# [Given entries]
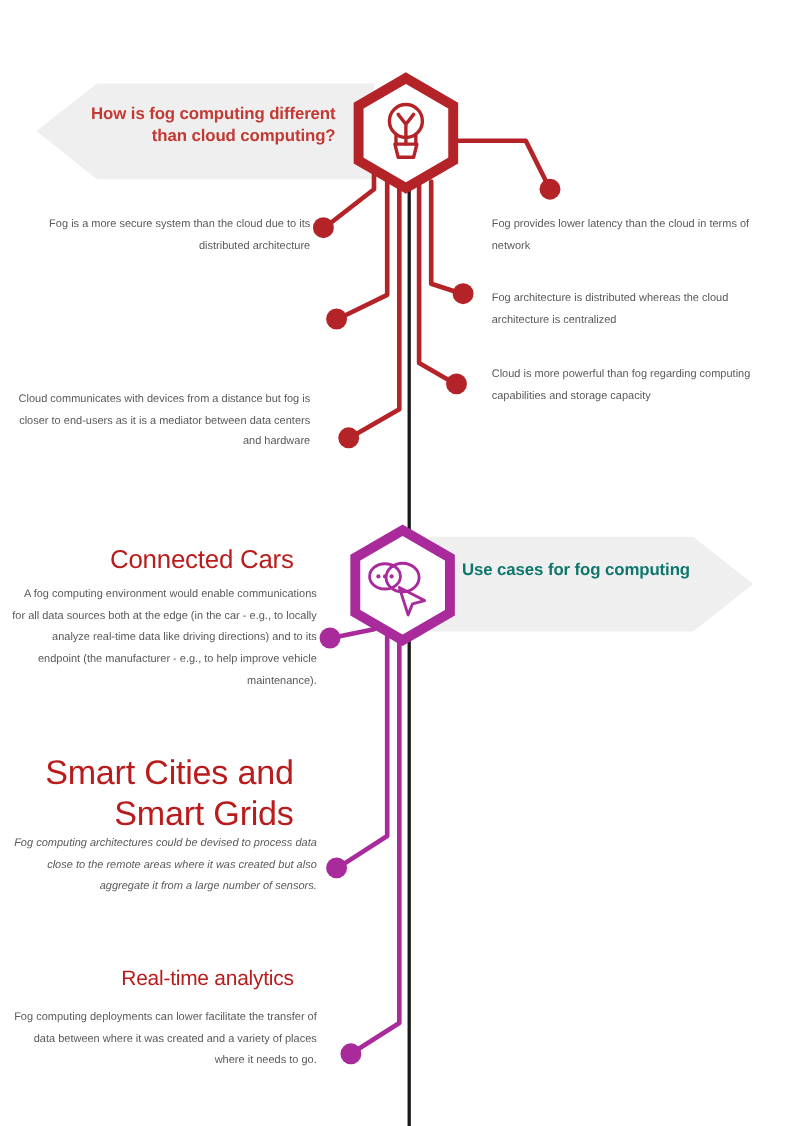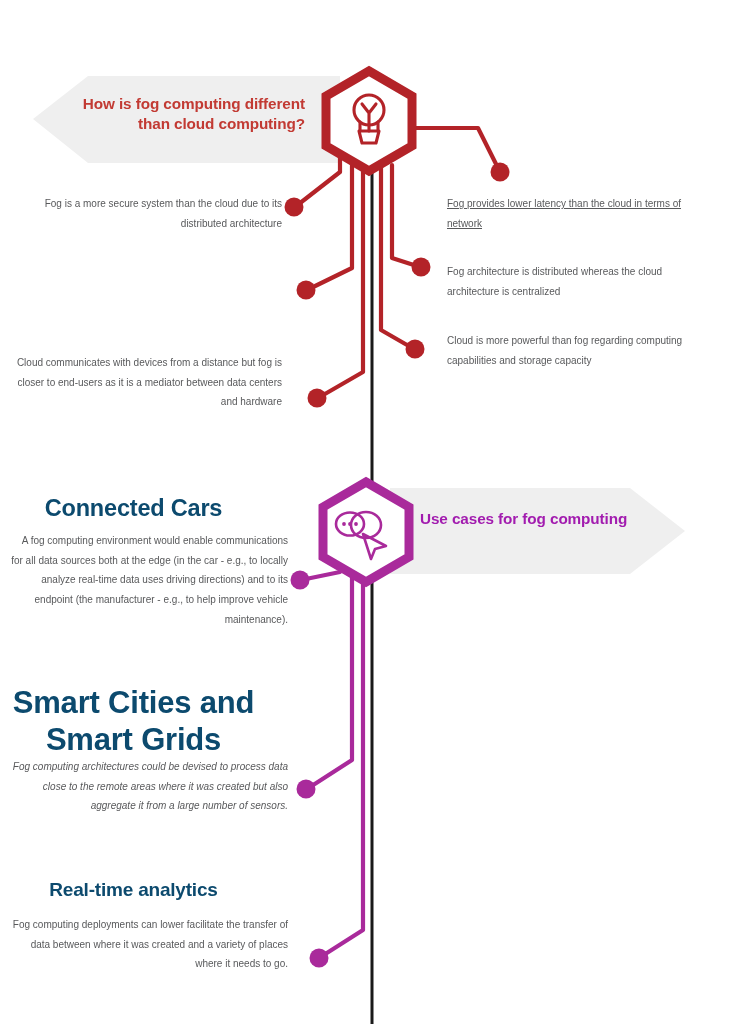--- a/index.html
+++ b/index.html
@@ -38,30 +38,30 @@
     width: 245px;
     text-align: right;
     font-size: 15.3px;
     color: #C23A33;
   }
   #banner-title-2 {
     left: 420px; top: 509px;
     width: 260px;
     text-align: left;
     font-size: 15.3px;
-    color: #a21caf;
+    color: #0f766e;
   }
 
   
   .section-heading {
     position: absolute;
-    font-weight: bold;
-    color: #0c4a6e;
+    font-weight: normal;
+    color: #b91c1c;
     line-height: 1.18;
-    text-align: center;
+    text-align: right;
     white-space: pre-line;
     letter-spacing: -0.2px;
     z-index: 5;
   }
   #heading-connected-cars { left: 0px;  top: 495px; width: 267px; font-size: 23.5px; }
   #heading-smart-cities   { left: 0px;  top: 685px; width: 267px; font-size: 31px; }
   #heading-realtime       { left: 0px;  top: 879px; width: 267px; font-size: 19px; }
 
   
   .note {
@@ -71,21 +71,21 @@
     color: #58595B;
     z-index: 5;
   }
   .note.right-align { text-align: right; }
   .note.left-align  { text-align: left; }
 
   
   #note-r1 { left: 10px;  top: 194px; width: 272px; }
   #note-r2 { left: 10px;  top: 262px; width: 272px; }
   #note-r3 { left: 10px;  top: 353px; width: 272px; }
-  #note-b1 { left: 447px; top: 194px; width: 248px; text-decoration: underline; }
+  #note-b1 { left: 447px; top: 194px; width: 248px; }
   #note-b2 { left: 447px; top: 262px; width: 248px; }
   #note-b3 { left: 447px; top: 331px; width: 248px; }
 
   
   #note-p1 { left: 10px;  top: 531px; width: 278px; }
   #note-p2 { left: 10px;  top: 757px; width: 278px; font-style: italic; }
   #note-p3 { left: 10px;  top: 915px; width: 278px; }
 </style>
 </head>
 <body>
@@ -173,21 +173,21 @@
   <div class="banner-label" id="banner-title-2">Use cases for fog computing</div>
 
   <div class="note right-align" id="note-r1">Fog is a more secure system than the cloud due to its distributed architecture</div>
   <div class="note right-align" id="note-r3">Cloud communicates with devices from a distance but fog is closer to end-users as it is a mediator between data centers and hardware</div>
 
   <div class="note left-align" id="note-b1">Fog provides lower latency than the cloud in terms of network</div>
   <div class="note left-align" id="note-b2">Fog architecture is distributed whereas the cloud architecture is centralized</div>
   <div class="note left-align" id="note-b3">Cloud is more powerful than fog regarding computing capabilities and storage capacity</div>
 
   <div class="section-heading" id="heading-connected-cars">Connected Cars</div>
-  <div class="note right-align" id="note-p1">A fog computing environment would enable communications for all data sources both at the edge (in the car - e.g., to locally analyze real-time data uses driving directions) and to its endpoint (the manufacturer - e.g., to help improve vehicle maintenance).</div>
+  <div class="note right-align" id="note-p1">A fog computing environment would enable communications for all data sources both at the edge (in the car - e.g., to locally analyze real-time data like driving directions) and to its endpoint (the manufacturer - e.g., to help improve vehicle maintenance).</div>
 
   <div class="section-heading" id="heading-smart-cities">Smart Cities and
 Smart Grids</div>
   <div class="note right-align" id="note-p2">Fog computing architectures could be devised to process data close to the remote areas where it was created but also aggregate it from a large number of sensors.</div>
 
   <div class="section-heading" id="heading-realtime">Real-time analytics</div>
   <div class="note right-align" id="note-p3">Fog computing deployments can lower facilitate the transfer of data between where it was created and a variety of places where it needs to go.</div>
 
 </div>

# [Problem statement]
Down to the last line, print the material exactly, but not its pictures.

# [Solution below]
--- a/index.html
+++ b/index.html
@@ -38,30 +38,30 @@
     width: 245px;
     text-align: right;
     font-size: 15.3px;
     color: #C23A33;
   }
   #banner-title-2 {
     left: 420px; top: 509px;
     width: 260px;
     text-align: left;
     font-size: 15.3px;
-    color: #a21caf;
+    color: #0f766e;
   }
 
   
   .section-heading {
     position: absolute;
-    font-weight: bold;
-    color: #0c4a6e;
+    font-weight: normal;
+    color: #b91c1c;
     line-height: 1.18;
-    text-align: center;
+    text-align: right;
     white-space: pre-line;
     letter-spacing: -0.2px;
     z-index: 5;
   }
   #heading-connected-cars { left: 0px;  top: 495px; width: 267px; font-size: 23.5px; }
   #heading-smart-cities   { left: 0px;  top: 685px; width: 267px; font-size: 31px; }
   #heading-realtime       { left: 0px;  top: 879px; width: 267px; font-size: 19px; }
 
   
   .note {
@@ -71,21 +71,21 @@
     color: #58595B;
     z-index: 5;
   }
   .note.right-align { text-align: right; }
   .note.left-align  { text-align: left; }
 
   
   #note-r1 { left: 10px;  top: 194px; width: 272px; }
   #note-r2 { left: 10px;  top: 262px; width: 272px; }
   #note-r3 { left: 10px;  top: 353px; width: 272px; }
-  #note-b1 { left: 447px; top: 194px; width: 248px; text-decoration: underline; }
+  #note-b1 { left: 447px; top: 194px; width: 248px; }
   #note-b2 { left: 447px; top: 262px; width: 248px; }
   #note-b3 { left: 447px; top: 331px; width: 248px; }
 
   
   #note-p1 { left: 10px;  top: 531px; width: 278px; }
   #note-p2 { left: 10px;  top: 757px; width: 278px; font-style: italic; }
   #note-p3 { left: 10px;  top: 915px; width: 278px; }
 </style>
 </head>
 <body>
@@ -173,21 +173,21 @@
   <div class="banner-label" id="banner-title-2">Use cases for fog computing</div>
 
   <div class="note right-align" id="note-r1">Fog is a more secure system than the cloud due to its distributed architecture</div>
   <div class="note right-align" id="note-r3">Cloud communicates with devices from a distance but fog is closer to end-users as it is a mediator between data centers and hardware</div>
 
   <div class="note left-align" id="note-b1">Fog provides lower latency than the cloud in terms of network</div>
   <div class="note left-align" id="note-b2">Fog architecture is distributed whereas the cloud architecture is centralized</div>
   <div class="note left-align" id="note-b3">Cloud is more powerful than fog regarding computing capabilities and storage capacity</div>
 
   <div class="section-heading" id="heading-connected-cars">Connected Cars</div>
-  <div class="note right-align" id="note-p1">A fog computing environment would enable communications for all data sources both at the edge (in the car - e.g., to locally analyze real-time data uses driving directions) and to its endpoint (the manufacturer - e.g., to help improve vehicle maintenance).</div>
+  <div class="note right-align" id="note-p1">A fog computing environment would enable communications for all data sources both at the edge (in the car - e.g., to locally analyze real-time data like driving directions) and to its endpoint (the manufacturer - e.g., to help improve vehicle maintenance).</div>
 
   <div class="section-heading" id="heading-smart-cities">Smart Cities and
 Smart Grids</div>
   <div class="note right-align" id="note-p2">Fog computing architectures could be devised to process data close to the remote areas where it was created but also aggregate it from a large number of sensors.</div>
 
   <div class="section-heading" id="heading-realtime">Real-time analytics</div>
   <div class="note right-align" id="note-p3">Fog computing deployments can lower facilitate the transfer of data between where it was created and a variety of places where it needs to go.</div>
 
 </div>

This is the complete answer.